▸ To do:
Reproduce all entries below verbatim. Skip the pictures.
(Beginning of Provided information)
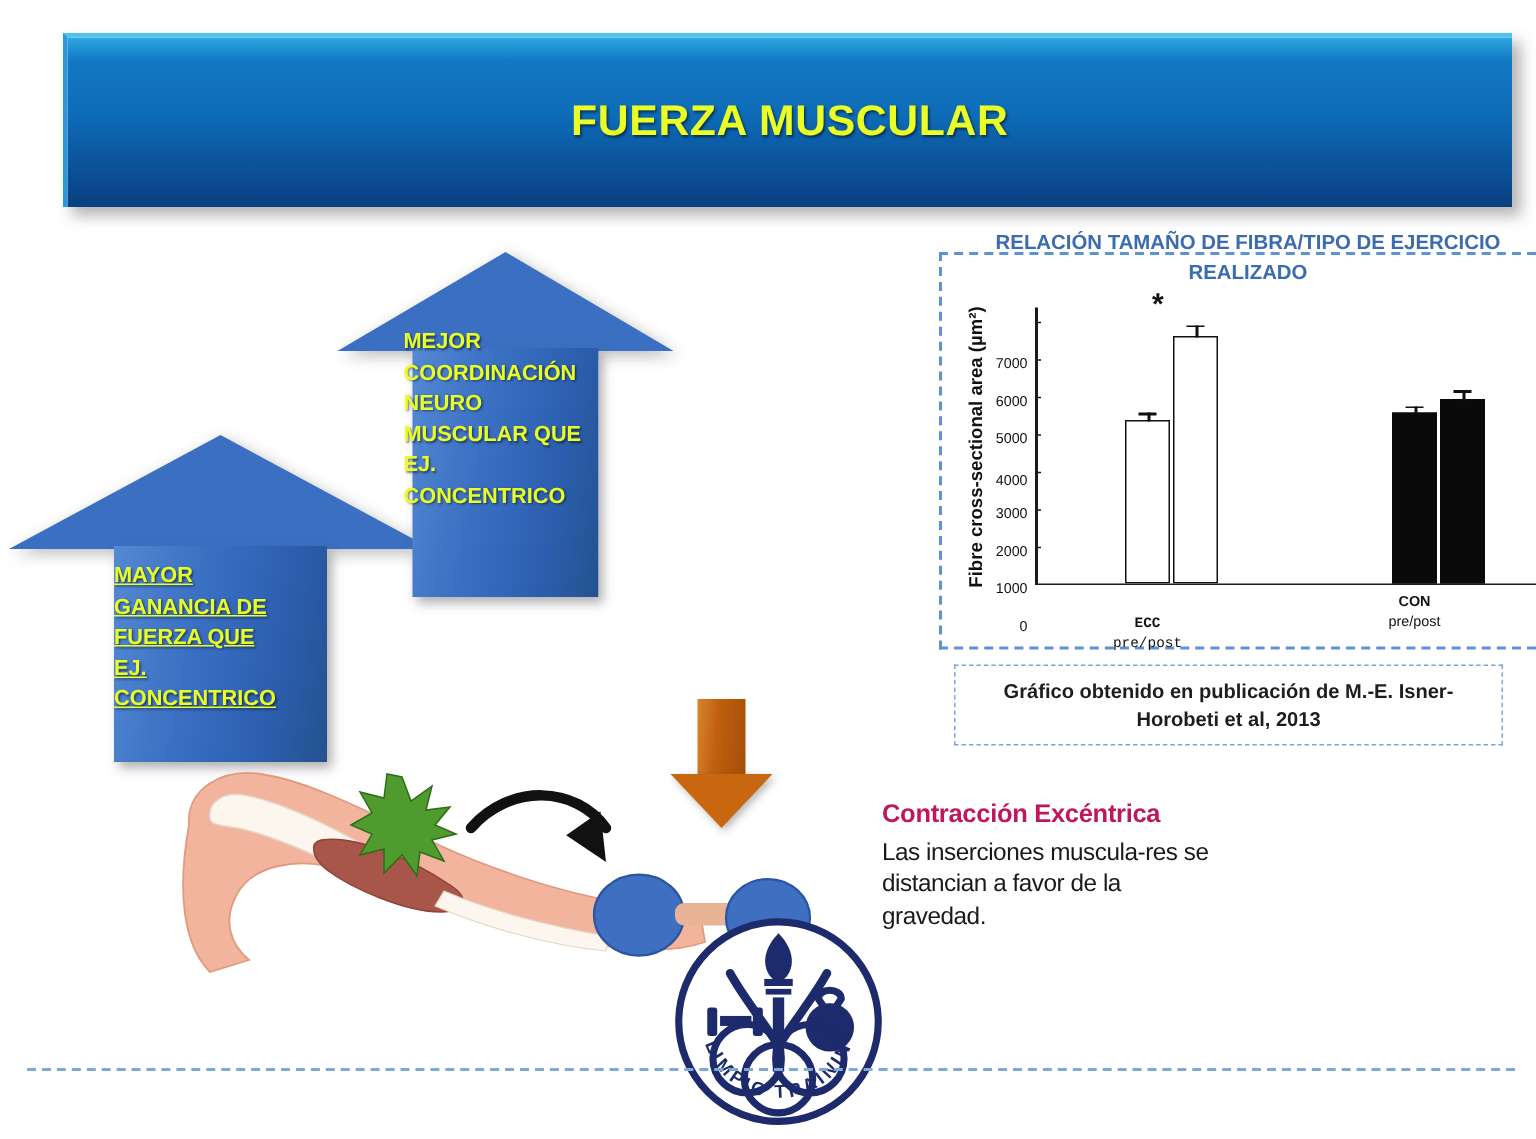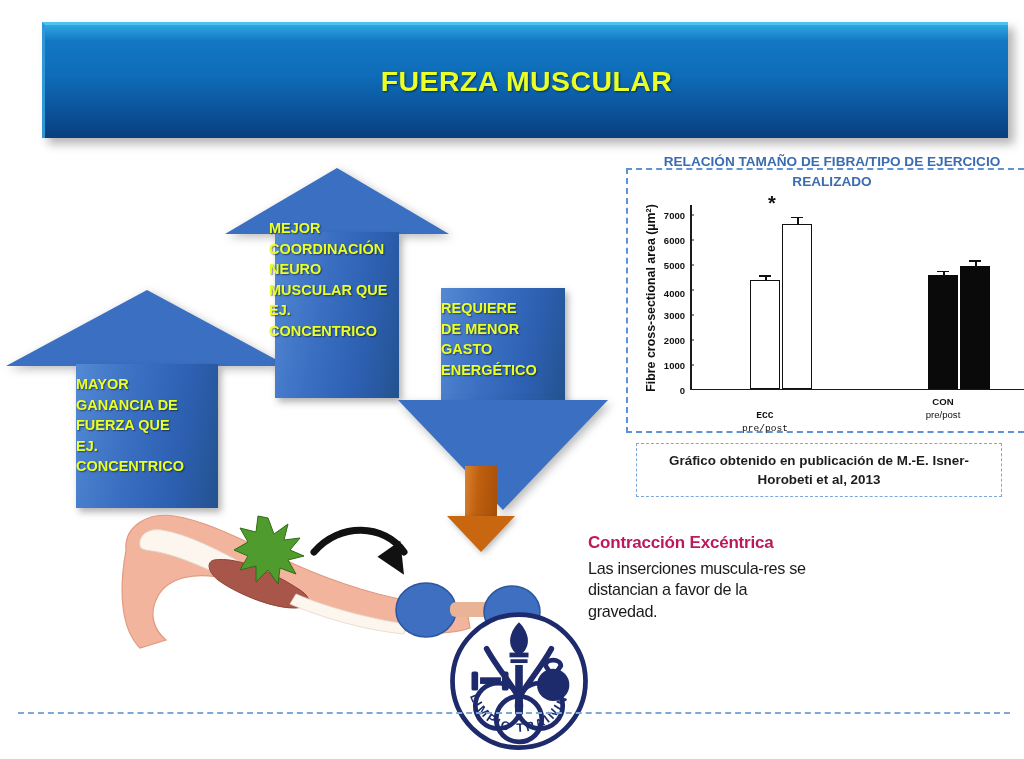--- a/index.html
+++ b/index.html
@@ -169,8 +169,8 @@
   }
   .ytick {
     position: absolute; right: 100%; margin-right: 5px;
-    font-size: 9.5px; font-weight: bold; color: #111;
-    transform: translateY(-50%); white-space: nowrap;
+    font-size: 9.5px; font-weight: normal; color: #111;
+    transform: translateY(-50%); white-space: nowrap; margin-top: 28px;
   }
   .ytick-mark {
     position: absolute; left: 0; width: 4px; height: 1px; background: #1a1a1a;

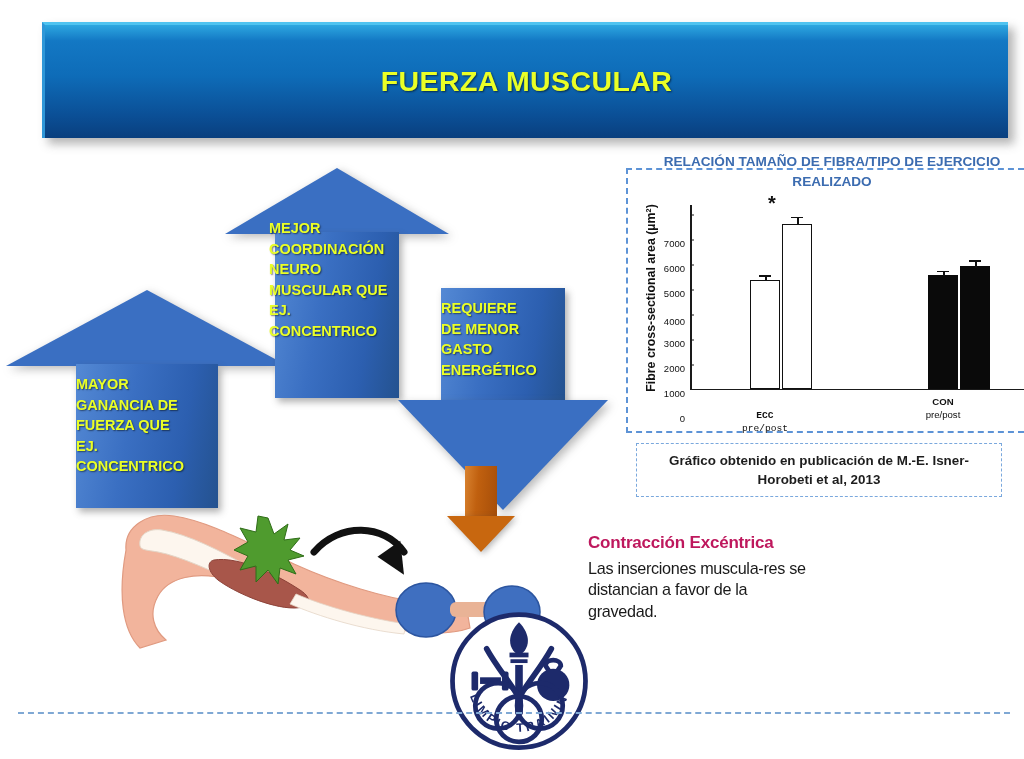--- a/index.html
+++ b/index.html
@@ -317,16 +317,6 @@
       </div>
   </div>
 
-  <div class="arrow" id="arrow-requiere">
-    <div class="shaft"></div>
-    <div class="head-down"></div>
-    <div class="label">
-        <div>REQUIERE</div>
-        <div>DE MENOR</div>
-        <div>GASTO</div>
-        <div>ENERGÉTICO</div>
-      </div>
-  </div>
 
   <div id="arrow-orange">
     <div class="o-shaft"></div>

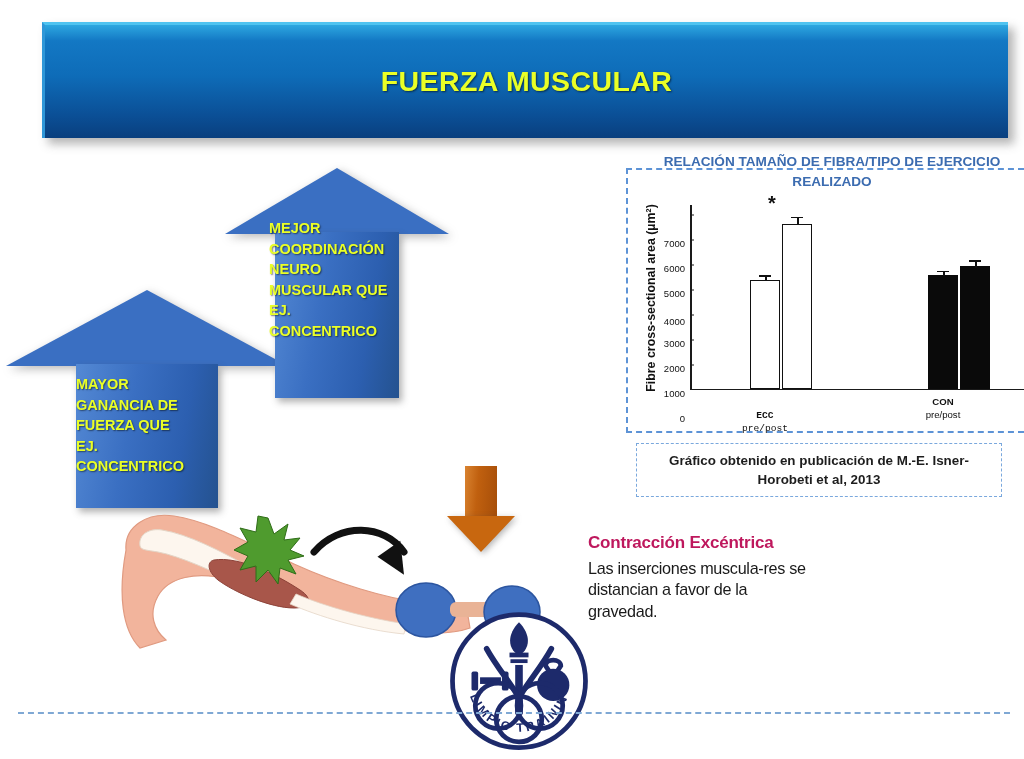--- a/index.html
+++ b/index.html
@@ -98,7 +98,7 @@
     border-left-width: 141px; border-right-width: 141px; border-bottom-width: 76px;
   }
   #arrow-mayor .shaft { left: 70px; top: 74px; width: 142px; height: 144px; }
-  #arrow-mayor .label { left: 70px; top: 84px; width: 138px; font-size: 14.5px; }
+  #arrow-mayor .label { left: 70px; top: 84px; width: 138px; font-size: 14.5px; text-decoration: underline; }
 
   
   #arrow-mejor { left: 225px; top: 168px; width: 224px; height: 230px; }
(End of Provided information)
▸ Answer to this task:
--- a/index.html
+++ b/index.html
@@ -169,8 +169,8 @@
   }
   .ytick {
     position: absolute; right: 100%; margin-right: 5px;
-    font-size: 9.5px; font-weight: bold; color: #111;
-    transform: translateY(-50%); white-space: nowrap;
+    font-size: 9.5px; font-weight: normal; color: #111;
+    transform: translateY(-50%); white-space: nowrap; margin-top: 28px;
   }
   .ytick-mark {
     position: absolute; left: 0; width: 4px; height: 1px; background: #1a1a1a;

--- a/index.html
+++ b/index.html
@@ -317,16 +317,6 @@
       </div>
   </div>
 
-  <div class="arrow" id="arrow-requiere">
-    <div class="shaft"></div>
-    <div class="head-down"></div>
-    <div class="label">
-        <div>REQUIERE</div>
-        <div>DE MENOR</div>
-        <div>GASTO</div>
-        <div>ENERGÉTICO</div>
-      </div>
-  </div>
 
   <div id="arrow-orange">
     <div class="o-shaft"></div>

--- a/index.html
+++ b/index.html
@@ -98,7 +98,7 @@
     border-left-width: 141px; border-right-width: 141px; border-bottom-width: 76px;
   }
   #arrow-mayor .shaft { left: 70px; top: 74px; width: 142px; height: 144px; }
-  #arrow-mayor .label { left: 70px; top: 84px; width: 138px; font-size: 14.5px; }
+  #arrow-mayor .label { left: 70px; top: 84px; width: 138px; font-size: 14.5px; text-decoration: underline; }
 
   
   #arrow-mejor { left: 225px; top: 168px; width: 224px; height: 230px; }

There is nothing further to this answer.